LRI Conference Merges Scientific Innovation and New Technologies, Advancing Discoveries and Accelerating Pace of Lupus Research
Compelling Implications for LRI’s New Human Lupus Biology Program
There’s a whole new way of looking at human lupus, and it’s not through the standard-issue microscope. It’s through the lens of exciting new technologies that enable scientists to probe vast sets of data and generate comprehensive models more akin to what actually happens in the lupus immune system than was possible before.
The technologies, all of which have matured rapidly over the past few years, include powerful and dynamic imaging tools and data from the sequencing of the human genome.

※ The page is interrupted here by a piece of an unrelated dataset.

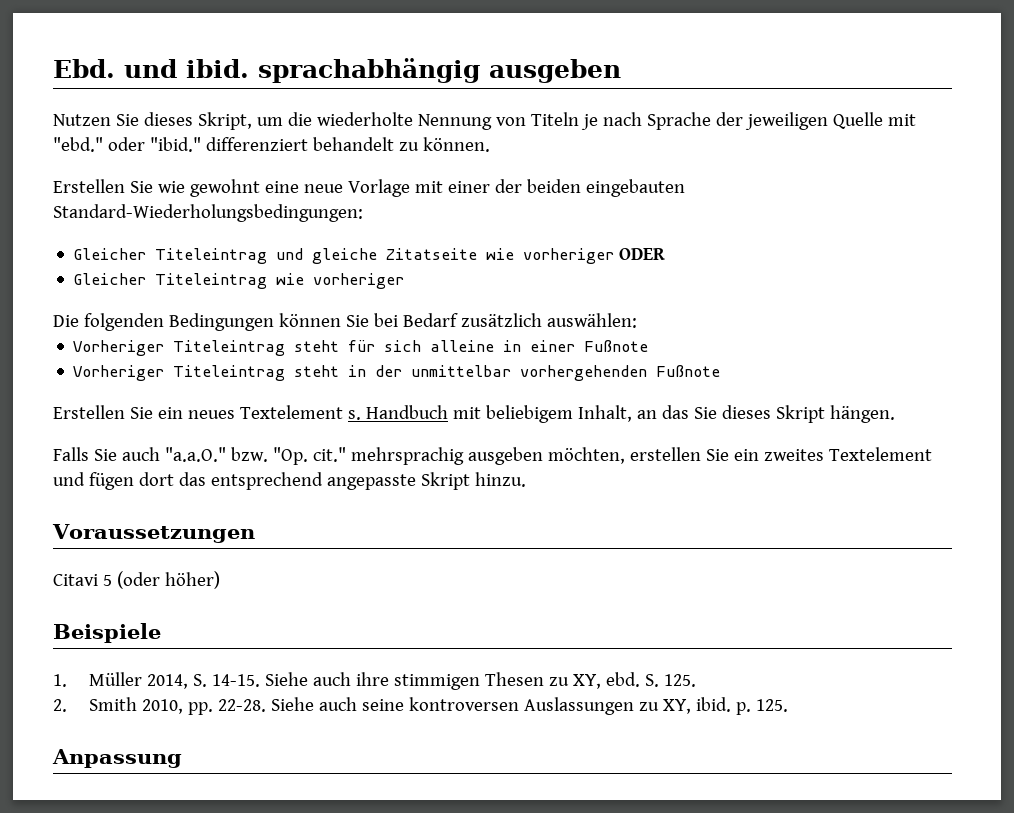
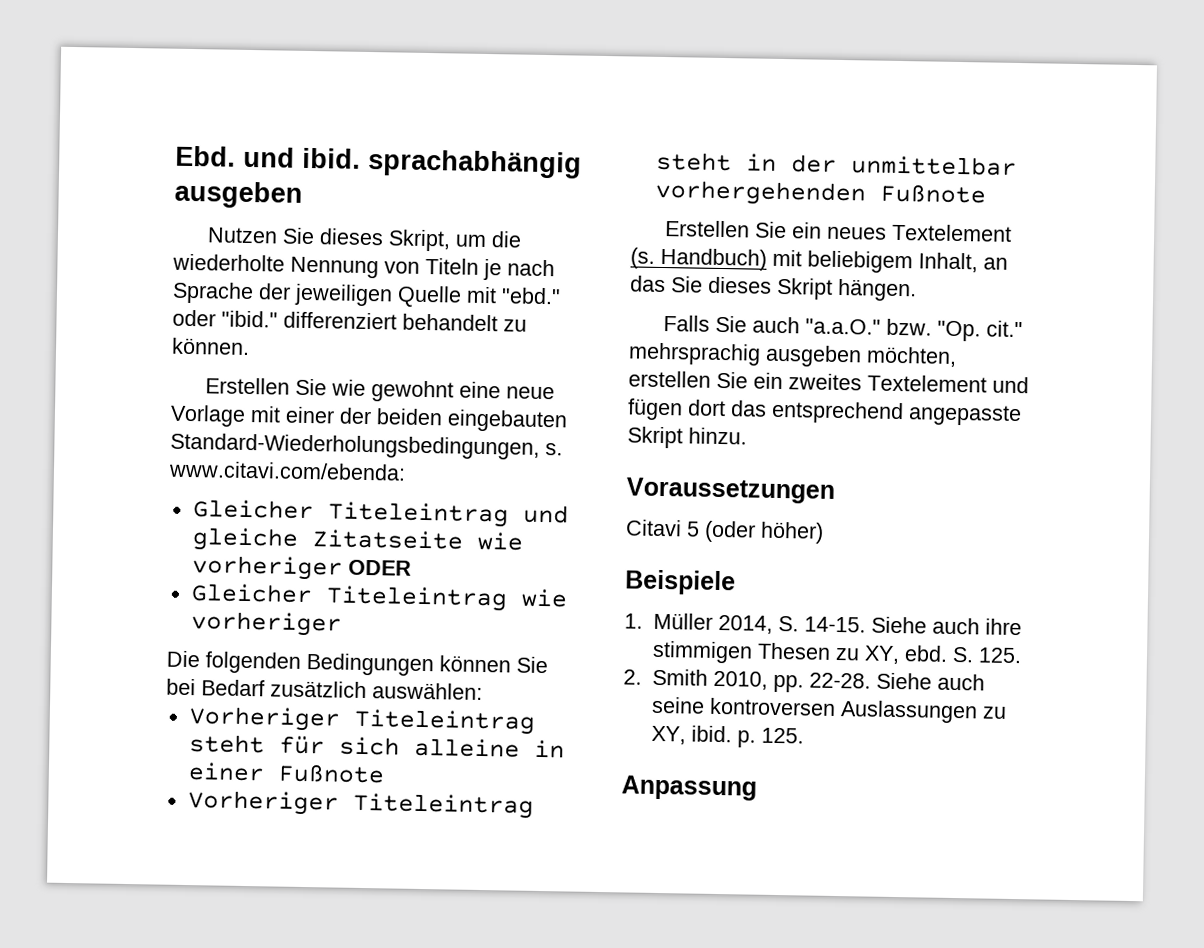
[53,204,363,222] Standard-Wiederholungsbedingungen: -> [170,432,563,460] [168,460,406,481] Standard-Wiederholungsbedingungen, s. www.citavi.com/ebenda:
[347,405,448,420] s. Handbuch -> [630,247,767,271] (s. Handbuch)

The biology of whole systems—not just small bits of them—are now at scientists’ fingertips.
Looking at the whole human system—not just splintered pieces
“Systems biology recognizes that individual humans and experimental animals are comprised of a complex set of interacting elements,” said William E. Paul, MD, NIAID-NIH’s chief of the Laboratory of Immunology and LRI Scientific Advisory Board chair, “and that to truly understand the biology of a whole organism in health and disease, we need to understand how these individual elements interact in a quantitative way.”
By appreciating the body’s dynamic and massive interacting web of connections, systems biology not only produces far more realistic pictures of what happens in human lupus—it opens up a whole new spectrum of possibilities for ending the damage. And it basically does this with a flick of a switch.
Ronald N. Germain, MD, PhD, head of the Laboratory of Immunology’s Lymphocyte Biology Section and director of NIAID’s new program in Systems Immunology and Infectious Disease Modeling, explained how the recent explosion in the power of imaging technology could be harnessed to show “real time” moving pictures of the immune system in its normal state as well as in models of lupus.
He also showed how scientists can combine this new experimental insight with advances in computer simulation to eventually develop an ability to predict immune behavior.
Until recently, the best that scientists had to describe interactions in the immune system were static images (snapshots in time) or cartoons—those diagrams of action and reaction that many of us remember from biology textbooks.
“The older technologies gave us knowledge, but not understanding,” he said. “They didn’t provide us the power to predict what would happen in a dynamic immune system that includes time and space and quantity.”
The latest imaging and computational technologies put scientists in the driver’s seat, with an early stage capacity to simulate the behavior of biological systems of substantial complexity and actually make predictions about what happens in the immune system—from what goes wrong to response to therapies.
David Botstein, MD, director of the Leis-Sigler Institute for Integrative Genomics at Princeton University, sees a day coming soon when the information from the sequencing of the entire human genome produces answers about which genes are actually involved in diseases such as lupus.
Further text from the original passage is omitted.